Cardiawave’s Valvosoft Evaluated in FIH and Pivotal Studies

May 30, 2025—Cardiawave SA, a France-based medtech company, recently announced the presentation of the 12-month results from the Valvosoft first-in-human (FIH) study and the Valvosoft pivotal study evaluating the company’s noninvasive ultrasound therapy (NIUT) device for the treatment of severe symptomatic aortic stenosis (sSAS).

The company reported that the results confirm the findings for NIUT observed in earlier clinical studies.

Professor Hélène Eltchaninoff, MD, presented the data at the EuroPCR 2025 conference held May 20-23 in Paris, France. Prof. Eltchaninoff is Head of the Cardiology Department at Rouen University Hospital in Rouen, France.

According to the company, the two FIH studies that enrolled a total of 40 patients (N = 30; N = 10) demonstrated the safety and feasibility of the therapy.

Combined with the multicenter, prospective, single-arm pivotal study (N = 60), a total of 100 elderly patients with sSAS and multiple comorbidities were treated across 12 European centers in four countries.

The results showed the feasibility, safety, and efficacy of NIUT in treating sSAS. At 1 year after treatment, durable clinical benefits were observed, including improved cardiac function and significantly enhanced patient quality of life, reported the company.

The findings as outlined in Cardiawave’s press release included the following:

• 91% of patients were free of major adverse cardiac events (MACE) at 30 days, achieving the primary endpoint objective of MACE ≤ 25%.
• 85% of patients experienced an improvement or stabilization in their New York Heart Association class.
• An average nine-point improvement in the Kansas City Cardiomyopathy Questionnaire score, indicating a significant gain in quality of life.
• A 43% increase in aortic valve area at 12 months compared to the natural progression of the disease.

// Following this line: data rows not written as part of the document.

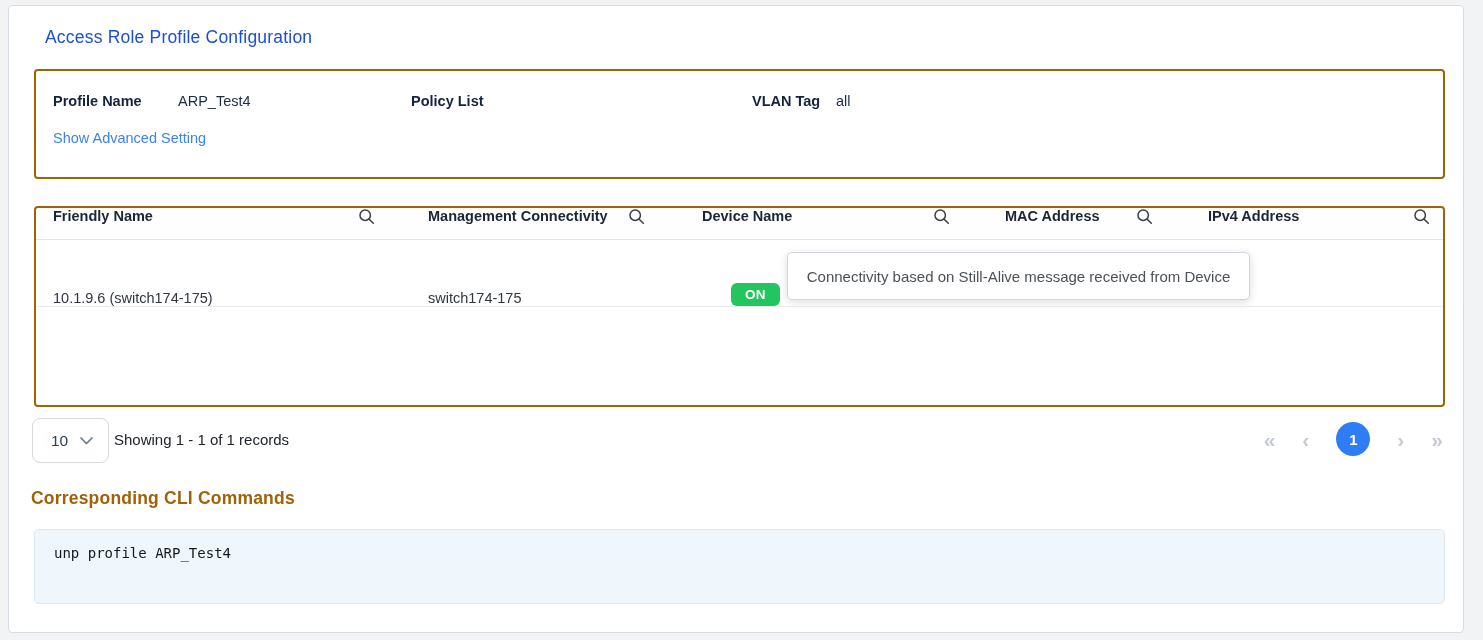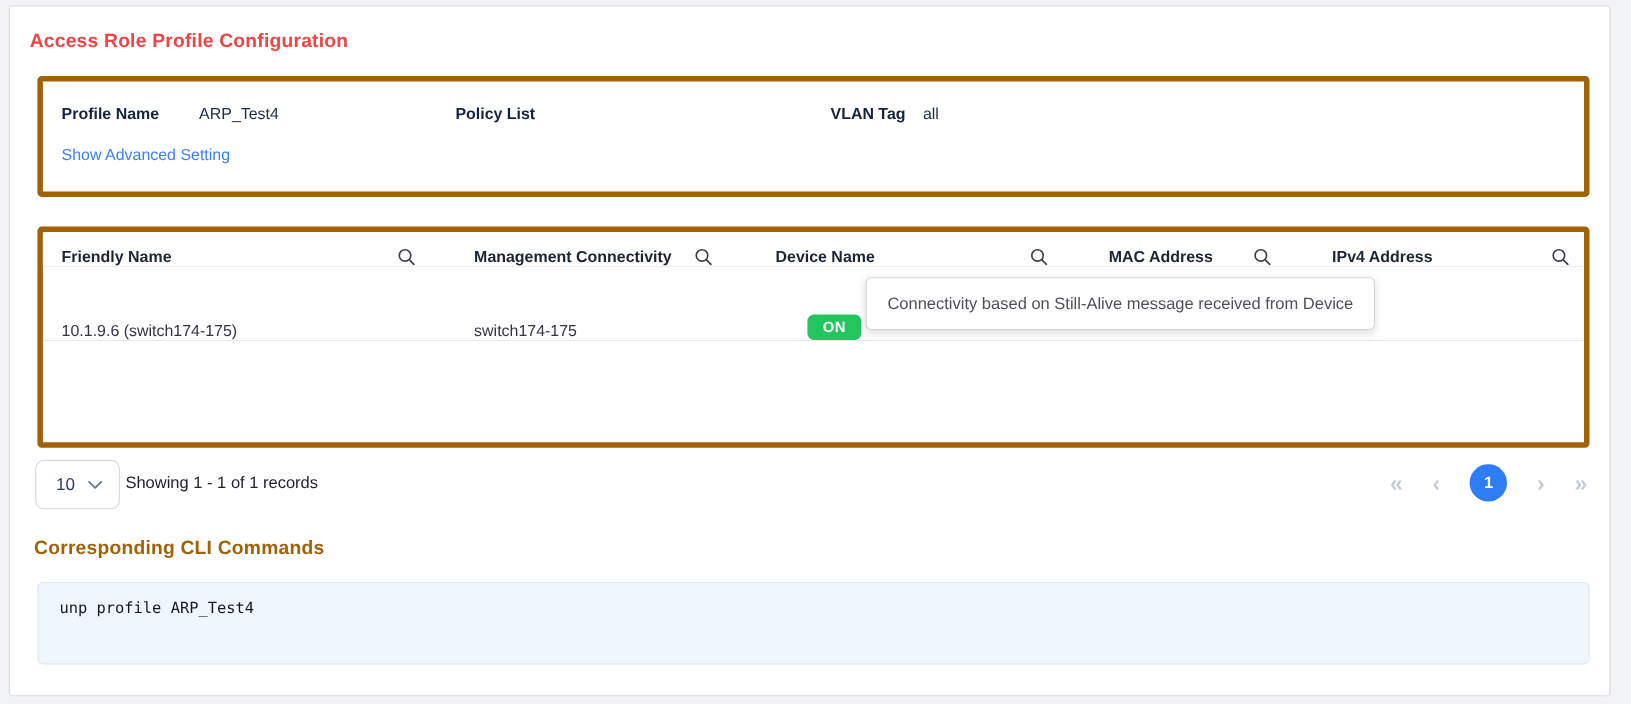"Access Role Profile Configuration" .page-title { color: #ef4444 -> #1d4ed8; font-weight: 700 -> 400; left: 18px -> 36px }
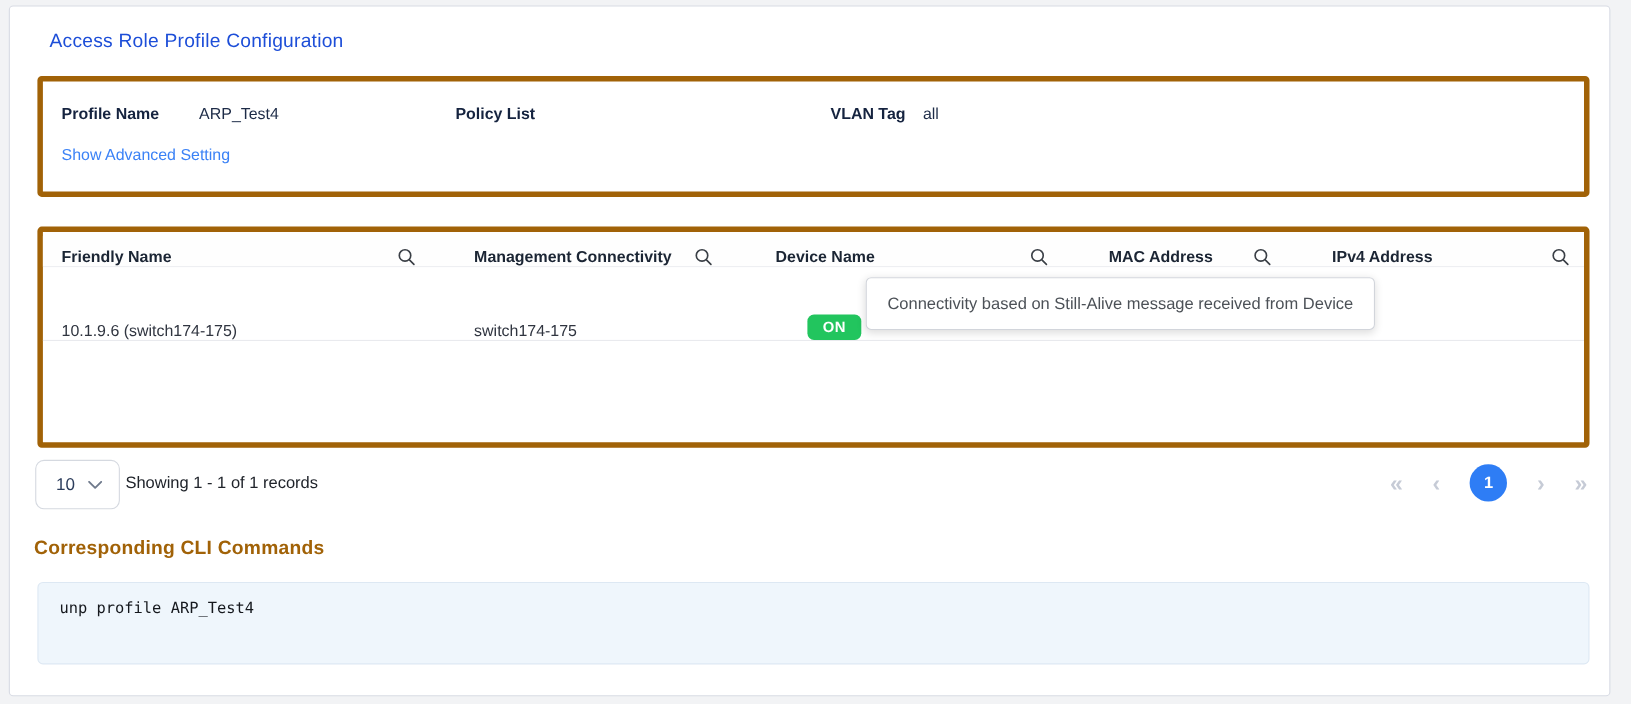"Profile Name" .panel { border: 5px solid #a16207 -> 2px solid #a16207 }
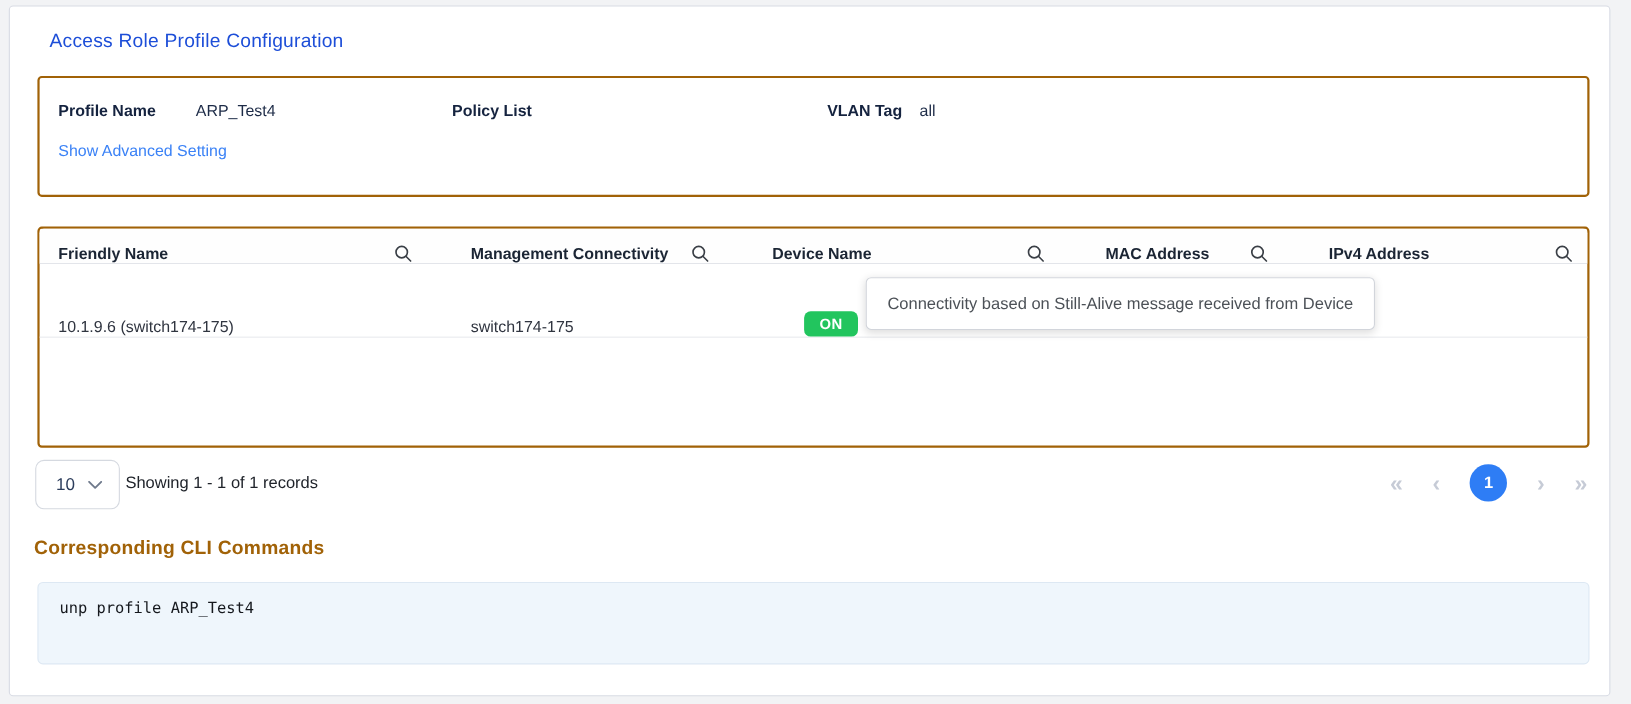"Friendly Name" .th { align-items: flex-end -> flex-start }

“These positive 12-month results confirm the ability of this innovative technology to significantly improve hemodynamics and patient quality of life in a completely noninvasive way,” commented Prof. Eltchaninoff during her presentation at EuroPCR, noted the Cardiawave press release. “This device is emerging as a serious long-term therapeutic option for aortic stenosis. These results also open the door to additional indications, such as [pre–transcatheter aortic valve replacement] preparation.”

Valvosoft is an investigational medical device and is not yet approved for commercial use in the European Union or the United States, advised Cardiawave.